Centro di documentazione Porfido - Torino (2002)


[Sollecitati dagli ultimi accadimenti – i "fatti di Rosarno", ma anche la lotta vittoriosa degli operai della Fiege di Brembio (Lodi), in gran parte proletari immigrati dal Sud del Mondo – riproponiamo questo testo. Con l'auspicio che si tratti soltanto delle prime piccole avvisaglie che annunciano terremoti sociali di ben più vaste proporzioni.]

Abbiamo chiesto forza lavoro,
sono arrivati uomini.
Max Frisch

  Nessuno emigra per piacere — ecco una verità fin troppo semplice che in molti vogliono occultare. Se una persona lascia di buon grado la sua terra e i suoi affetti non la si definisce migrante, ma semplicemente viaggiatore o turista. La migrazione è uno spostamento forzato, un errare alla ricerca di condizioni di vita migliori.
  Ci sono attualmente 150 milioni di stranieri nel mondo, a causa di guerre, colpi di Stato, disastri ecologici, carestie o del semplice funzionamento della produzione industriale (distruzione delle campagne e delle foreste, licenziamenti di massa, eccetera). Tutti questi fattori compongono un mosaico d’oppressione e di miseria in cui gli effetti dello sfruttamento si fanno a loro volta cause immediate e remote di sofferenza e di sradicamento, in una spirale infinita che rende ipocrita ogni distinzione fra “sfollati”, “migranti”, “profughi”, “richiedenti asilo”, “rifugiati”, “sopravvissuti”. Basta pensare a quanto siano sociali le cosiddette emergenze ambientali (la carenza di acqua, la desertificazione crescente, la sterilità dei campi): l’esplosione di una raffineria di petrolio, unita alla distruzione di ogni autonomia locale su cui è stata edificata, può talvolta cambiare le sorti di un’intera popolazione.
  Contrariamente a quanto vorrebbe far credere la propaganda razzista, l’immigrazione riguarda per il solo 17 per cento il Nord ricco, coinvolgendo di fatto tutti i continenti (in particolare quello asiatico e quello africano); il che significa che per ogni Paese povero ce n’è uno ancora più povero da cui fuggono dei migranti. La mobilitazione totale imposta dall’Economia e dagli Stati è un fenomeno planetario, una guerra civile non dichiarata e senza confini: milioni di sfruttati errano attraverso l’inferno del paradiso mercantile, sballottati di frontiera in frontiera, costretti in campi profughi accerchiati dalla polizia e dall’esercito, gestiti dalle organizzazioni dette di carità — complici rispetto a tragedie di cui non denunciano le cause reali al solo scopo di sfruttarne le conseguenze —, affastellati nelle “zone di attesa” degli aeroporti o negli stadi (macabri circenses per chi non ha neanche il pane), rinchiusi in lager definiti “centri di permanenza temporanea”, infine impacchettati ed espulsi nella più totale indifferenza. Per molti aspetti si può dire che i volti di questi indesiderabili siano il volto del nostro presente — e anche per questo ci spaventano. L’immigrato ci fa paura perché vediamo rispecchiata nella sua la nostra miseria, perché nella sua erranza riconosciamo la nostra condizione quotidiana: quella di individui sempre più stranieri in questo mondo e sempre più stranieri a se stessi.
  Lo sradicamento è la condizione più diffusa nella presente società, si potrebbe dire il suo “centro”, e non una minaccia proveniente da un misterioso e terrifico altrove. Solo affondando lo sguardo nella nostra vita quotidiana possiamo capire in cosa la condizione degli immigrati ci coinvolge tutti. Prima, però, dobbiamo definire un concetto cardine: quello di clandestino.

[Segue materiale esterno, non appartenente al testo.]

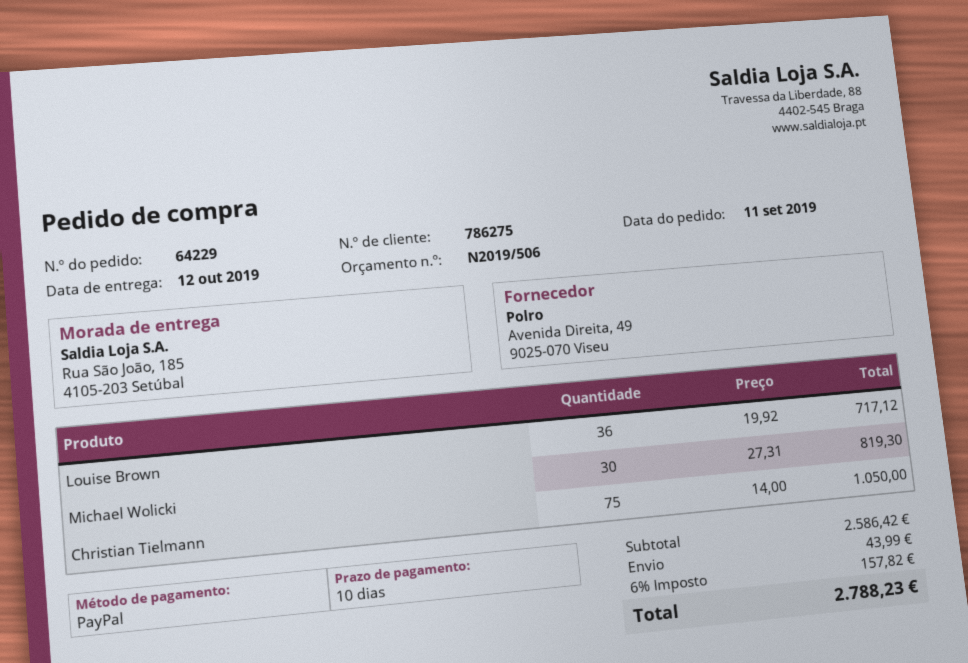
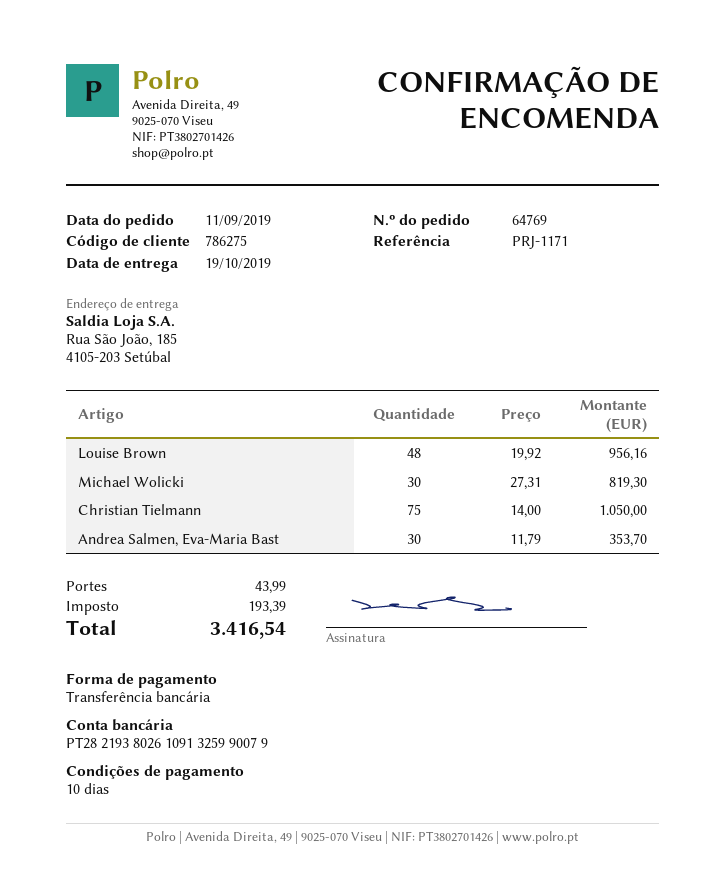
order number: 64229 -> 64769
delivery date: 2019-10-12 -> 2019-10-19
payment method: PayPal -> bank transfer
Louise Brown: 36 x 19.92 = 717.12 -> 48 x 19.92 = 956.16
Andrea Salmen, Eva-Maria Bast: none -> 30 x 11.79 = 353.70
tax: 157.82 -> 193.39
total: 2788.23 -> 3416.54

La creazione del clandestino, la creazione del nemico

[…] cos’è lei? […]
Lei non è del castello, lei non è del paese, lei non è nulla.
Eppure anche lei è qualcosa, sventuratamente, è un forestiero, uno che è sempre
di troppo e sempre fra i piedi, uno che vi procura un sacco di grattacapi,
[…] che non si sa quali intenzioni abbia.
 F. Kafka

  Il “clandestino” è semplicemente un immigrato che non ha i documenti in regola. Questo non certo per puro piacere del rischio e dell’illegalità, bensì perché nella maggior parte dei casi, per avere tali documenti dovrebbe fornire garanzie il cui possesso non lo avrebbe reso migrante, ma turista o studente straniero. Se gli stessi criteri venissero applicati a tutti, saremmo buttati a mare a milioni. Quale disoccupato italiano, ad esempio, potrebbe fornire la garanzia di un reddito legale? Come farebbero tutti quei precari di qui che lavorano tramite le agenzie interinali, i cui contratti non sono riconosciuti agli immigrati per il permesso di soggiorno? Sono così numerosi, poi, gli italiani che vivono in un appartamento di 60 metri quadrati con altre due persone al massimo? Che li si legga, i vari decreti (di destra come di sinistra) sull’immigrazione, si capirà allora che la clandestinizzazione degli immigrati è un progetto preciso degli Stati. Perché?
  Uno straniero irregolare è più ricattabile, portato ad accettare, sotto la minaccia dell’espulsione, condizioni di lavoro e di esistenza ancora più odiose (precarietà, continui spostamenti, alloggi di fortuna, eccetera). E questa minaccia vale anche per chi il permesso di soggiorno ce l’ha, ma sa benissimo quanto sia facile perderlo quando non si è accondiscendenti con il principale e con gli agenti della questura. Con lo spettro della polizia, i padroni si procurano dei salariati docili, anzi, dei veri e propri lavoratori forzati.
Anche i partiti della destra più reazionaria e xenofoba sanno benissimo che una chiusura ermetica delle frontiere è non solo tecnicamente impossibile, ma anche non vantaggiosa. Secondo le Nazioni Unite, l’Italia dovrebbe, per mantenere l’attuale “equilibrio fra popolazione attiva e inattiva”, “accogliere”, da qui al 2025, una quota cinque volte maggiore di quella attualmente stabilita per anno. La Confindustria, infatti, suggerisce continuamente di raddoppiare le quote fissate finora.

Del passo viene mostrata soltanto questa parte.